> EXERCISE GOAL: Locate and copy each line in the data that contains the word "DejaVu".

> GIVEN DATA:
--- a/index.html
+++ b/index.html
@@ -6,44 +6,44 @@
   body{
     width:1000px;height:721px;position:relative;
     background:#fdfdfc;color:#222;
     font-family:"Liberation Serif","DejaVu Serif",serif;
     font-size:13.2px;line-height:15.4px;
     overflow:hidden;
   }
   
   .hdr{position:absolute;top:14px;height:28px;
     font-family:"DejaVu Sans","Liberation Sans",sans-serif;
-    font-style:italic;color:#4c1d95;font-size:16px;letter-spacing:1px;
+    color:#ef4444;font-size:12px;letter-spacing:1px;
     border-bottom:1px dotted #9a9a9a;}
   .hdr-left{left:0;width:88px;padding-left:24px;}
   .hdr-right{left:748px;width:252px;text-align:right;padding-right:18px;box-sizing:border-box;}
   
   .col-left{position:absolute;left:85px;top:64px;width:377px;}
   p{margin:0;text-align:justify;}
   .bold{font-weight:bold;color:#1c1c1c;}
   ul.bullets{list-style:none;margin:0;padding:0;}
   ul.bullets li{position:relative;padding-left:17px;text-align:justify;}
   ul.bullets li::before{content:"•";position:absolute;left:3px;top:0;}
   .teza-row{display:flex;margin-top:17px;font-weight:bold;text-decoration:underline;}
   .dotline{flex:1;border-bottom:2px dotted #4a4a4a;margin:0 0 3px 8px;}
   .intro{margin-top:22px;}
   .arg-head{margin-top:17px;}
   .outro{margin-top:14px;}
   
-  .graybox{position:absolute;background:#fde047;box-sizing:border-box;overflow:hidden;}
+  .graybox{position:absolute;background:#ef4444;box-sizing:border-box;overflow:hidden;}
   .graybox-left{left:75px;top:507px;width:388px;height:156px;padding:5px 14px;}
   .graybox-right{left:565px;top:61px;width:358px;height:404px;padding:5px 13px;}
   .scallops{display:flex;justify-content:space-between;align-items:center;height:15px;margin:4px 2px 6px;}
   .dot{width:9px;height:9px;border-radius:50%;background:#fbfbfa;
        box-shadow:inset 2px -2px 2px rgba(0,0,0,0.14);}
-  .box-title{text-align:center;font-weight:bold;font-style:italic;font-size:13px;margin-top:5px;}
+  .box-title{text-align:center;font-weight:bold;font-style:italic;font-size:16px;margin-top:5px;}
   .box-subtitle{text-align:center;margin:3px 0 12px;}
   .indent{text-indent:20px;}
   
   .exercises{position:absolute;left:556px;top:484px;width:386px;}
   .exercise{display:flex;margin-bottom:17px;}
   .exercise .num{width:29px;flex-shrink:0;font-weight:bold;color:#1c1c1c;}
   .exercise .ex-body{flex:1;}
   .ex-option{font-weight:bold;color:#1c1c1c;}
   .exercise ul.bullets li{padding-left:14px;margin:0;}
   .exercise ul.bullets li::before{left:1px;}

--

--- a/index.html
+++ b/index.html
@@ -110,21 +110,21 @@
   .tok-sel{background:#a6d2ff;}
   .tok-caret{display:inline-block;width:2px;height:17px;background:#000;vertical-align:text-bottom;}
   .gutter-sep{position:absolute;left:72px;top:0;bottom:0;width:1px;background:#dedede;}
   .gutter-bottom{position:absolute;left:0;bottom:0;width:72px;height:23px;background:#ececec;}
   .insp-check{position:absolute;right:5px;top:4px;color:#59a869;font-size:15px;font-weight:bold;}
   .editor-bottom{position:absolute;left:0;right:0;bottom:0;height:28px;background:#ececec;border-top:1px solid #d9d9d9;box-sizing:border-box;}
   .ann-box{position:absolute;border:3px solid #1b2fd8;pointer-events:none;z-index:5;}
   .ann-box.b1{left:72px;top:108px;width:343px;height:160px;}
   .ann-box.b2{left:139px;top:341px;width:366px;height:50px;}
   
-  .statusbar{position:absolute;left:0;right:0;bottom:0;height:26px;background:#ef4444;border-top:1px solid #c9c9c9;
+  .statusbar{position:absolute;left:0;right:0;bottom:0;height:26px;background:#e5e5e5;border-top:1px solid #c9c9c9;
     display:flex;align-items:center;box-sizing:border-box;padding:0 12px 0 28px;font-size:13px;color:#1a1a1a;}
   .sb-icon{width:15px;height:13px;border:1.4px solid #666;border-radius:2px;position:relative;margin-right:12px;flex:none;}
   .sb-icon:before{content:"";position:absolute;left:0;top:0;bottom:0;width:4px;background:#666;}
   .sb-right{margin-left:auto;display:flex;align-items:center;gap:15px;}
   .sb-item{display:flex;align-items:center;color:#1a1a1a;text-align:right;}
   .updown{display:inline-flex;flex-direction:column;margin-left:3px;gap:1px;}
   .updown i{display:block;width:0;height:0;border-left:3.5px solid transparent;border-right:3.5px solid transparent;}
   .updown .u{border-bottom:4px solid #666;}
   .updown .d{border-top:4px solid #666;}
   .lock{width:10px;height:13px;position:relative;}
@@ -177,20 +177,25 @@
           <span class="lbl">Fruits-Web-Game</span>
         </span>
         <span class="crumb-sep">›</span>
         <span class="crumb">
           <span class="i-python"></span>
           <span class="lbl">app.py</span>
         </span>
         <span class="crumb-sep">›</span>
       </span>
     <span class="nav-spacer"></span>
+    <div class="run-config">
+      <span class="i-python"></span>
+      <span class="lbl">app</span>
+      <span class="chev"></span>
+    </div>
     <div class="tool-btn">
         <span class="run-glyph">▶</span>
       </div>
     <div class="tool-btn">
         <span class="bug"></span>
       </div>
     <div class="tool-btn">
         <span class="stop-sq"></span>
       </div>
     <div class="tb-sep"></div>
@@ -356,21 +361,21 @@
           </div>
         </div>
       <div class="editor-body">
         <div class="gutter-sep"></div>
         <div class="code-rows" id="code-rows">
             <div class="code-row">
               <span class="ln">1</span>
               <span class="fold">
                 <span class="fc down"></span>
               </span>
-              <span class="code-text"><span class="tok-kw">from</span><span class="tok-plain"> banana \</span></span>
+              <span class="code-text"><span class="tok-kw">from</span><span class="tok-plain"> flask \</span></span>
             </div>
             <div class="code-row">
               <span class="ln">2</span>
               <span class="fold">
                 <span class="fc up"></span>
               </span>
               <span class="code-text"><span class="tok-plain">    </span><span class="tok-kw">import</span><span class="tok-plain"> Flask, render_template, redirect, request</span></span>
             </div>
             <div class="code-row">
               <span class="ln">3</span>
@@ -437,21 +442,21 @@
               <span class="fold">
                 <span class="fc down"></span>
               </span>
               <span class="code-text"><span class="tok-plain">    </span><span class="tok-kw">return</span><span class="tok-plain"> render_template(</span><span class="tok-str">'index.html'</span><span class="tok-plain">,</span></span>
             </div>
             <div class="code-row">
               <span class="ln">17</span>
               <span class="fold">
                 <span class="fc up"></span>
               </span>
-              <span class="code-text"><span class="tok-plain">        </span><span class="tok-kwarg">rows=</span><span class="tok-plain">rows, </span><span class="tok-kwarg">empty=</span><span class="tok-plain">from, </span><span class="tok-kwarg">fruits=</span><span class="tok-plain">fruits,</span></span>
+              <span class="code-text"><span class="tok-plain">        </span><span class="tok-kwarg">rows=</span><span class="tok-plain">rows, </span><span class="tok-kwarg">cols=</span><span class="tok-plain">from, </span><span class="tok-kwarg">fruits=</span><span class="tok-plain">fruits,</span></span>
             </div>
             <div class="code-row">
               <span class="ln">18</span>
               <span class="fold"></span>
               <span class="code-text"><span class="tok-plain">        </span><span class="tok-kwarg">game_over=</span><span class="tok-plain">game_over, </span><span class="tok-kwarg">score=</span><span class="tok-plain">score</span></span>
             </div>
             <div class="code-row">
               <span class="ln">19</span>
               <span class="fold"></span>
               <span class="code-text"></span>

* * *

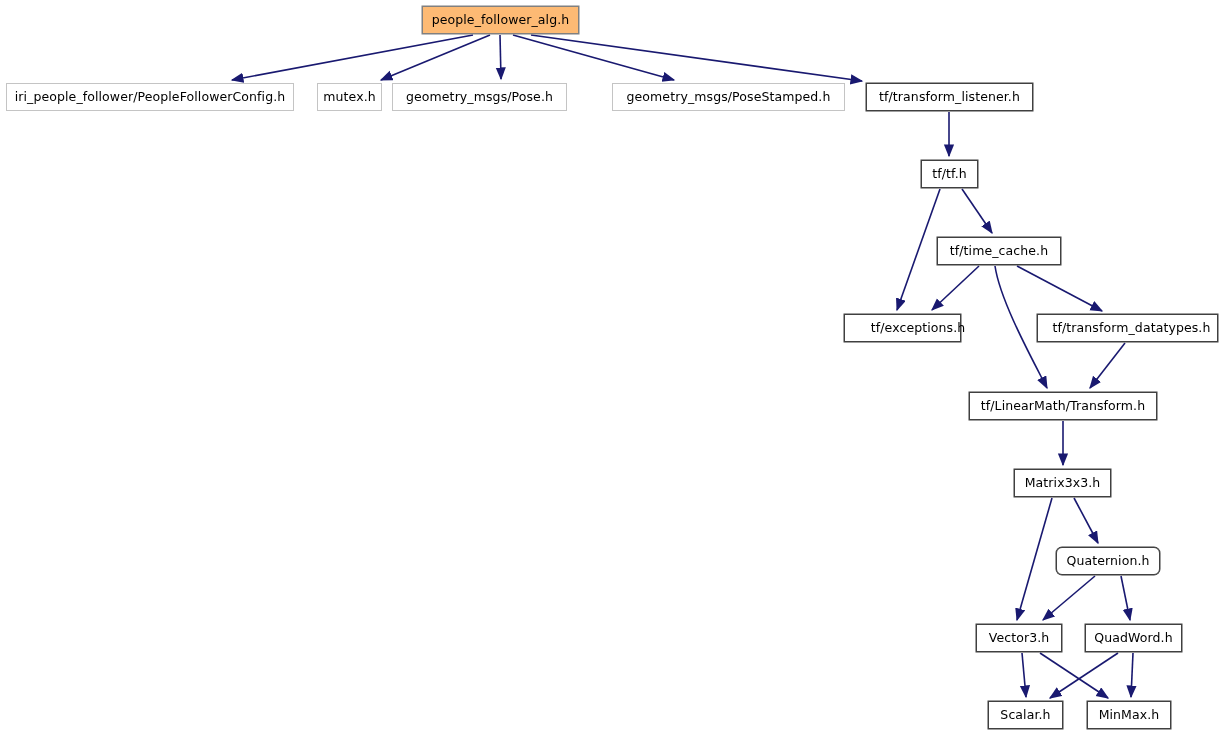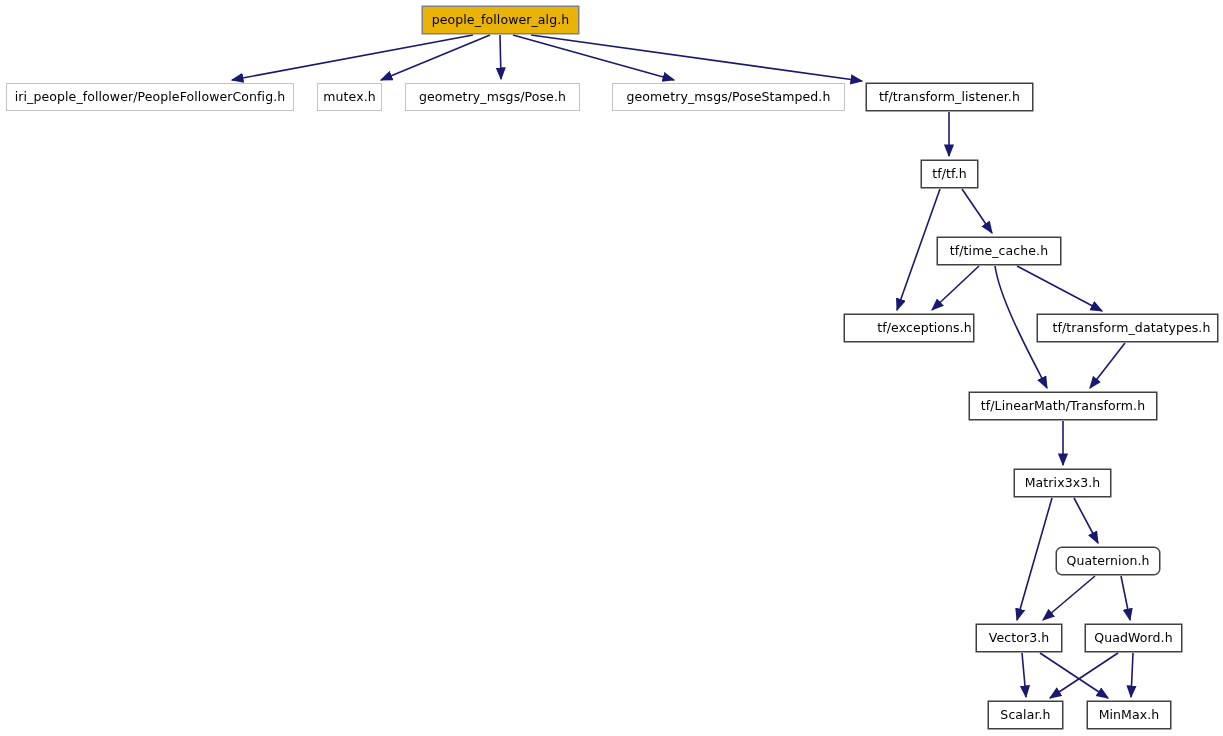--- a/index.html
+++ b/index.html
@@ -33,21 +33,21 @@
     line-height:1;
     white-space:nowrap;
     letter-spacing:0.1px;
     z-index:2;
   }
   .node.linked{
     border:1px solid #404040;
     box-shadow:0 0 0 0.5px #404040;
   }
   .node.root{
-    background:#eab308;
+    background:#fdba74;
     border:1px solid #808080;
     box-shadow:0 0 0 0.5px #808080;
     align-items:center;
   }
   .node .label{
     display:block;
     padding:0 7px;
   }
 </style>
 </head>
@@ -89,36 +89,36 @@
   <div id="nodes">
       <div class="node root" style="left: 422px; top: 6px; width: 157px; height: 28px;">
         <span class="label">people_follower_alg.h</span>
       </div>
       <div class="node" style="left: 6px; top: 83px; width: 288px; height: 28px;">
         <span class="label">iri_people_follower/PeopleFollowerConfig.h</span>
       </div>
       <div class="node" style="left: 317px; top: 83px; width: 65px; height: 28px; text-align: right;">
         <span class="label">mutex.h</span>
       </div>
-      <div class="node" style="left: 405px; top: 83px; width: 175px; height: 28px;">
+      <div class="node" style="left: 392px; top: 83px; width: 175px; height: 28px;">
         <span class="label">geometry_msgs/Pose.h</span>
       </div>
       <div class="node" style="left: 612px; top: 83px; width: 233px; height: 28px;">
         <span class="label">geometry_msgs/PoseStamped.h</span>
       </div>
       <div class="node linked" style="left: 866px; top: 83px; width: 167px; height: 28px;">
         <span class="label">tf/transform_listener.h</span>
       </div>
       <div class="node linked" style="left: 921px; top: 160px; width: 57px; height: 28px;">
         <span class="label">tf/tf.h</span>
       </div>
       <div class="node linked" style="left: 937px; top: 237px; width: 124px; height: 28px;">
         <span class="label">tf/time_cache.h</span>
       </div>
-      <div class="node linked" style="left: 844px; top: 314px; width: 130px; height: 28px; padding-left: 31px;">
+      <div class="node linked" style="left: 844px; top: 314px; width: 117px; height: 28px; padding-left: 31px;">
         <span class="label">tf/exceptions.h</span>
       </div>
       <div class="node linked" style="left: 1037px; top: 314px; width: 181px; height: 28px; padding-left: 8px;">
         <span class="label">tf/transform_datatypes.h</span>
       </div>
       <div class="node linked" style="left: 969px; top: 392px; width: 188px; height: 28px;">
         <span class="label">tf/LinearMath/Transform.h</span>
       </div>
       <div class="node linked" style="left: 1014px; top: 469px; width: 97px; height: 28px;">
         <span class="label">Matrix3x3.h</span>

> WRITTEN ANSWER:
     font-family:"Liberation Serif","DejaVu Serif",serif;
     font-family:"DejaVu Sans","Liberation Sans",sans-serif;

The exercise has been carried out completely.